*** Data for review ***
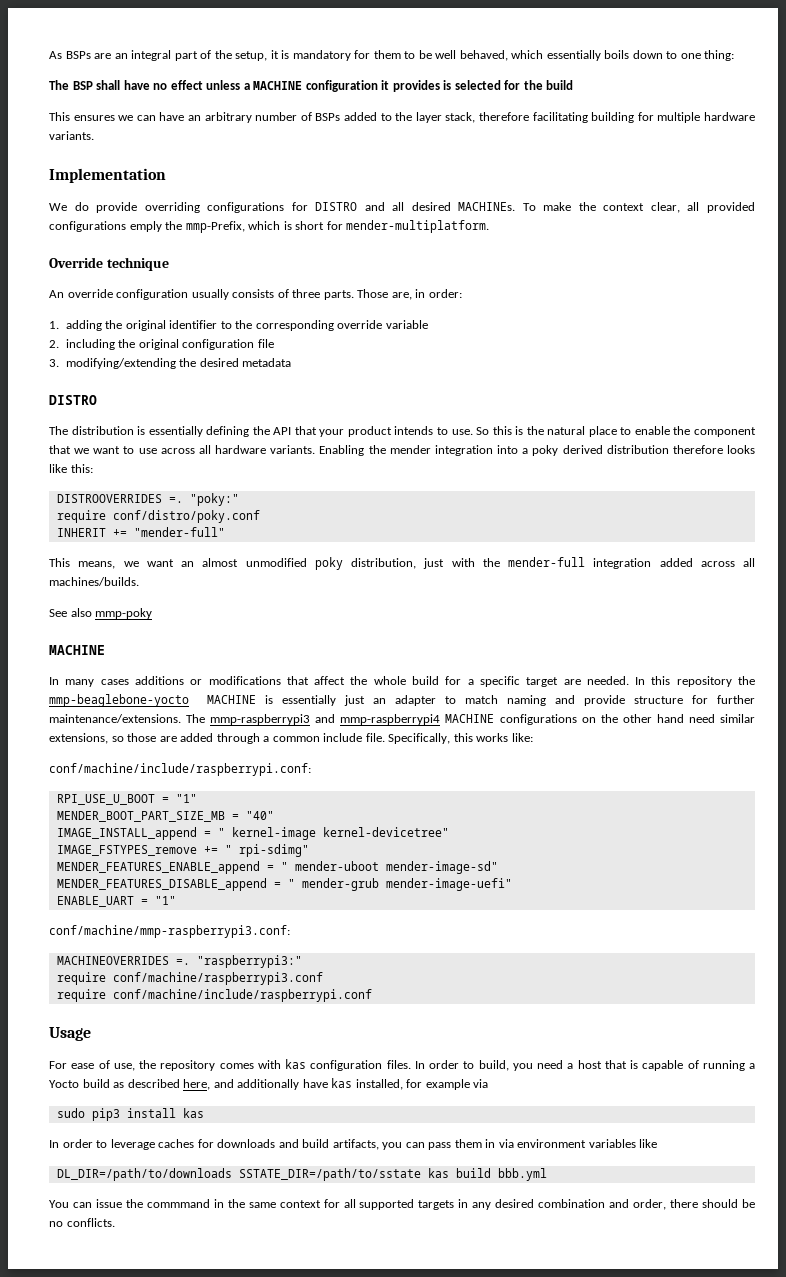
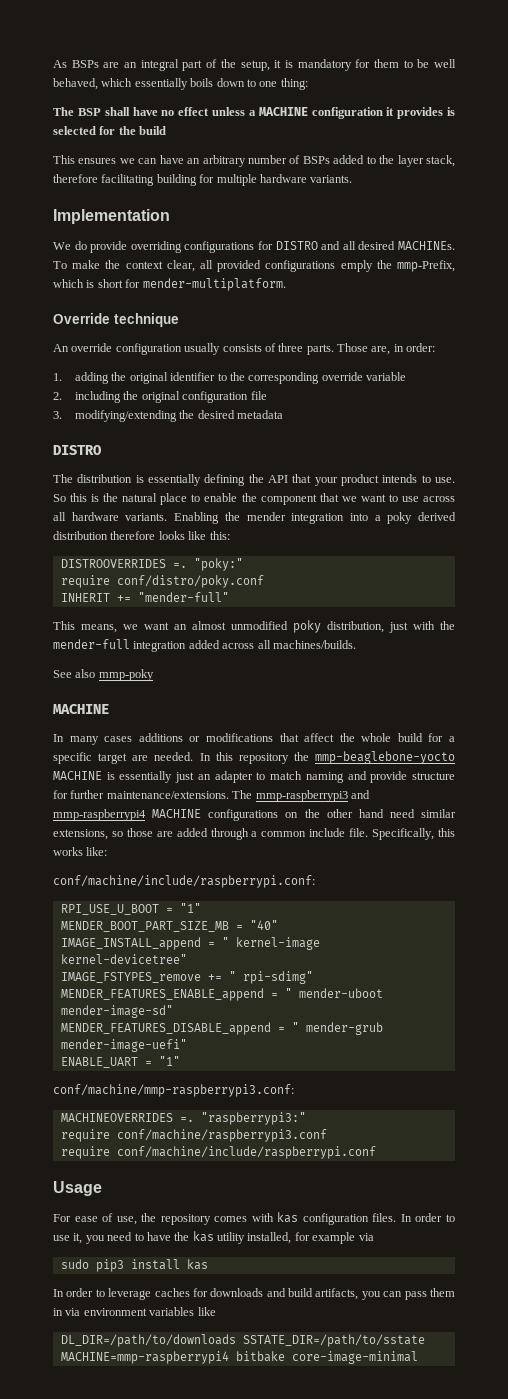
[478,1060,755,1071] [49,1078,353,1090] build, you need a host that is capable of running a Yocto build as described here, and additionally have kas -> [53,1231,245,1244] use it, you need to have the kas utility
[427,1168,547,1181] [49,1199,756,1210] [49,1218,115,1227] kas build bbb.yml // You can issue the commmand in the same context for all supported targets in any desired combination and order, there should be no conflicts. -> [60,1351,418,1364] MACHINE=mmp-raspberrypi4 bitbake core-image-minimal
*** End of Data for review ***
*** Data for review ***
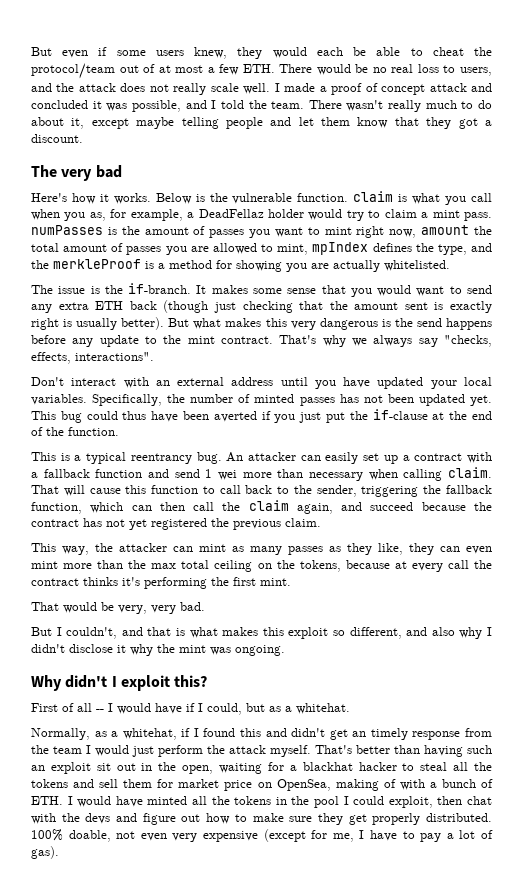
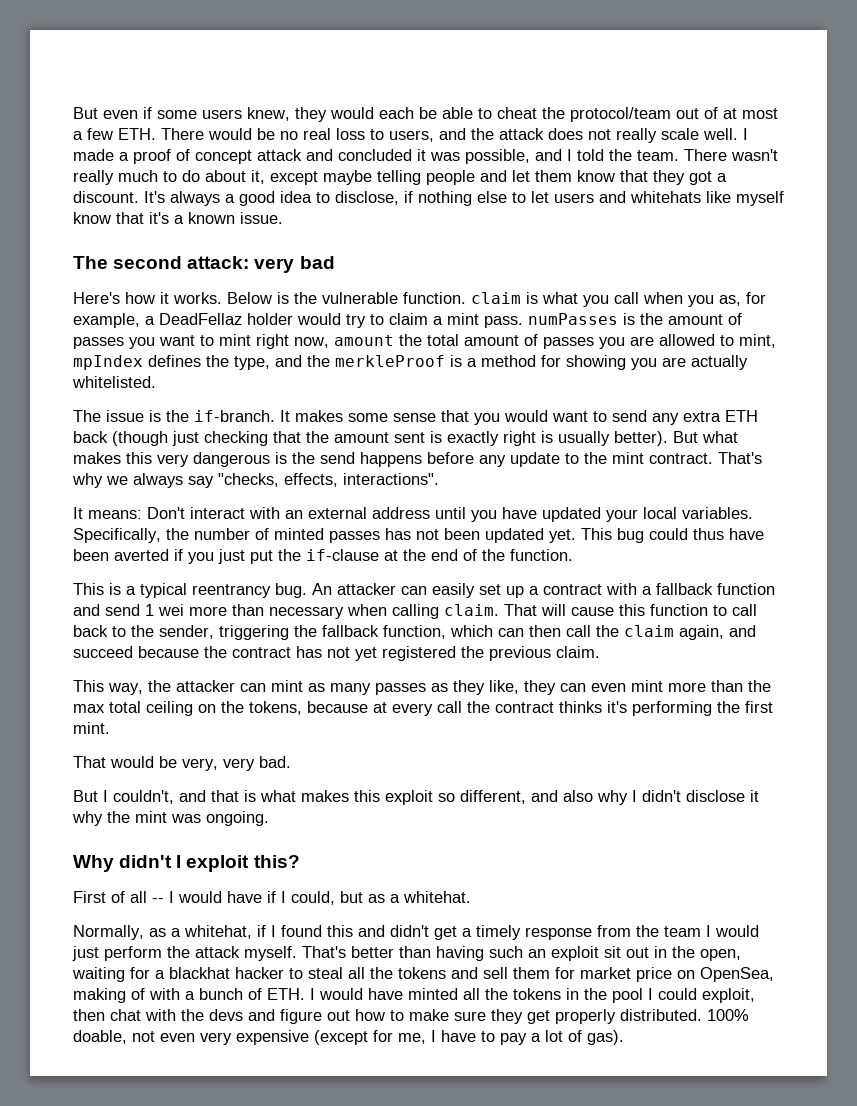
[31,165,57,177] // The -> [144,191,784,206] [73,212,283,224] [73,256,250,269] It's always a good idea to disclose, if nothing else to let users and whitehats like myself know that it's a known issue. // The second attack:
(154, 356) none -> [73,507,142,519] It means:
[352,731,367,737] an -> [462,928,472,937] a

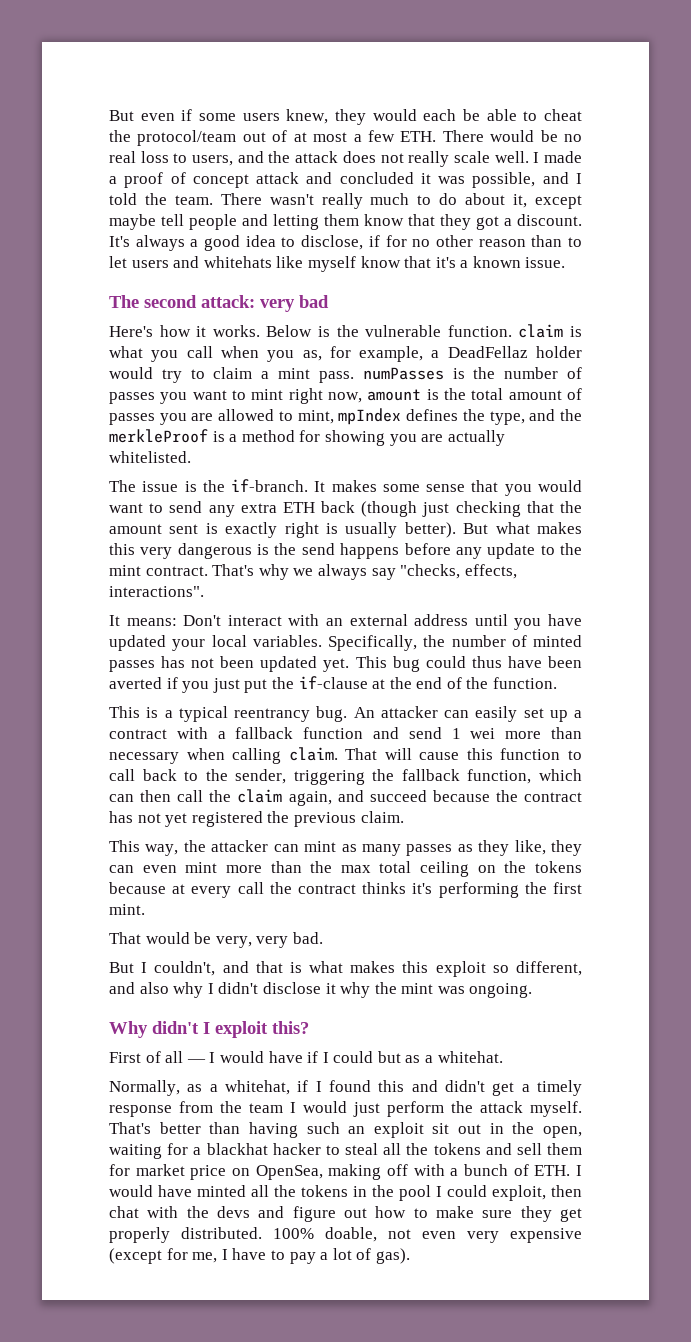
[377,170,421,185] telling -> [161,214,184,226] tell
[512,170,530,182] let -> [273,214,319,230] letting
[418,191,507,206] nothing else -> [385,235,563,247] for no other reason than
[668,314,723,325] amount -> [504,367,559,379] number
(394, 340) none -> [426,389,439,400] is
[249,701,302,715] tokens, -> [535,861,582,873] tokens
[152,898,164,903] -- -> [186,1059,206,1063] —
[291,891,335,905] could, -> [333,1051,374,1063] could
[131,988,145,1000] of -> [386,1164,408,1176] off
*** End of Data for review ***
*** Data for review ***
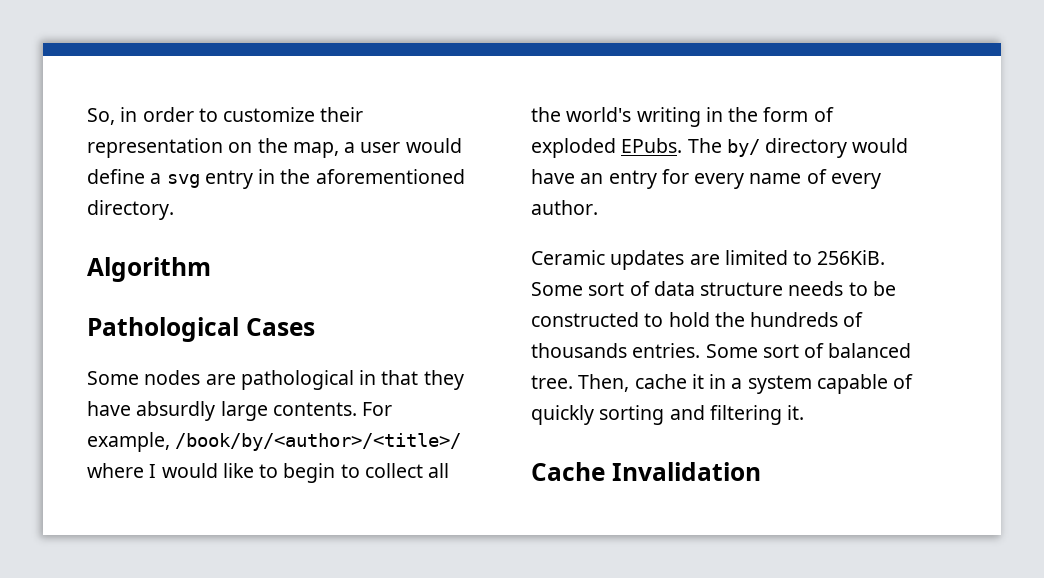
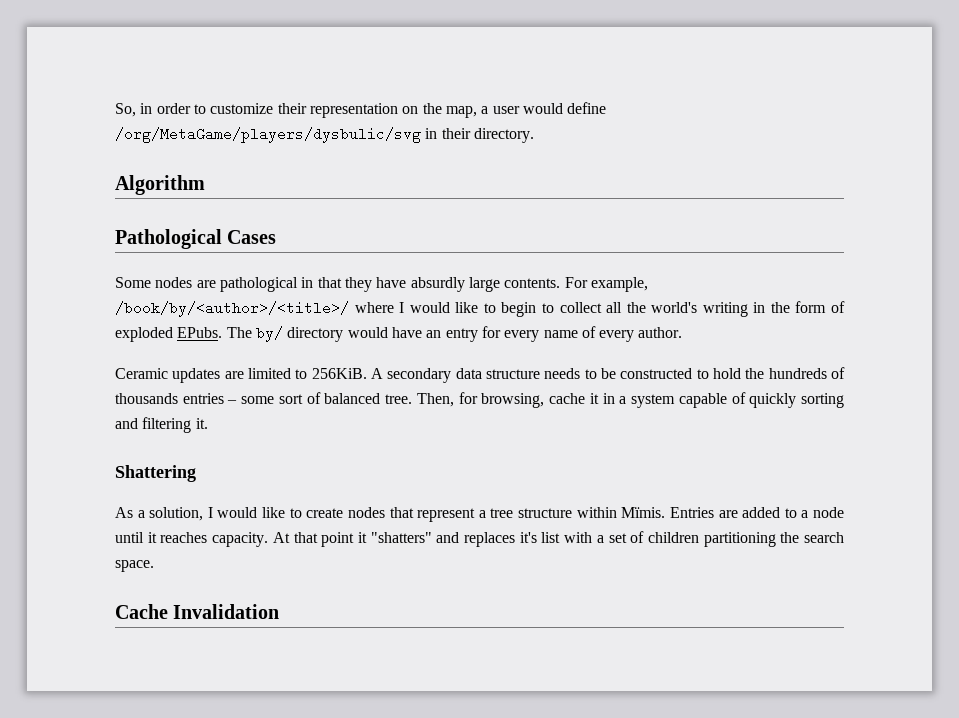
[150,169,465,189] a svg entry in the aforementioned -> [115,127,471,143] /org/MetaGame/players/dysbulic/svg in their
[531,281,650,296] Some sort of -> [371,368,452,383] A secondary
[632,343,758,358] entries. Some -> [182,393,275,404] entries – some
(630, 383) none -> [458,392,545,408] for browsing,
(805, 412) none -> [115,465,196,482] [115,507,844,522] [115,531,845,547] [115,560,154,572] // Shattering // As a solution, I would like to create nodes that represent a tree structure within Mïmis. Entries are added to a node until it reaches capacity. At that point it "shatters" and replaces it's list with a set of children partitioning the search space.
*** End of Data for review ***
Repeat, character for character, the lines of the material above from the line with "[152,898,164,903] -- -> [186,1059,206,1063] —" through the line with "[131,988,145,1000] of ->".

■ Answer to this exercise
[152,898,164,903] -- -> [186,1059,206,1063] —
[291,891,335,905] could, -> [333,1051,374,1063] could
[131,988,145,1000] of -> [386,1164,408,1176] off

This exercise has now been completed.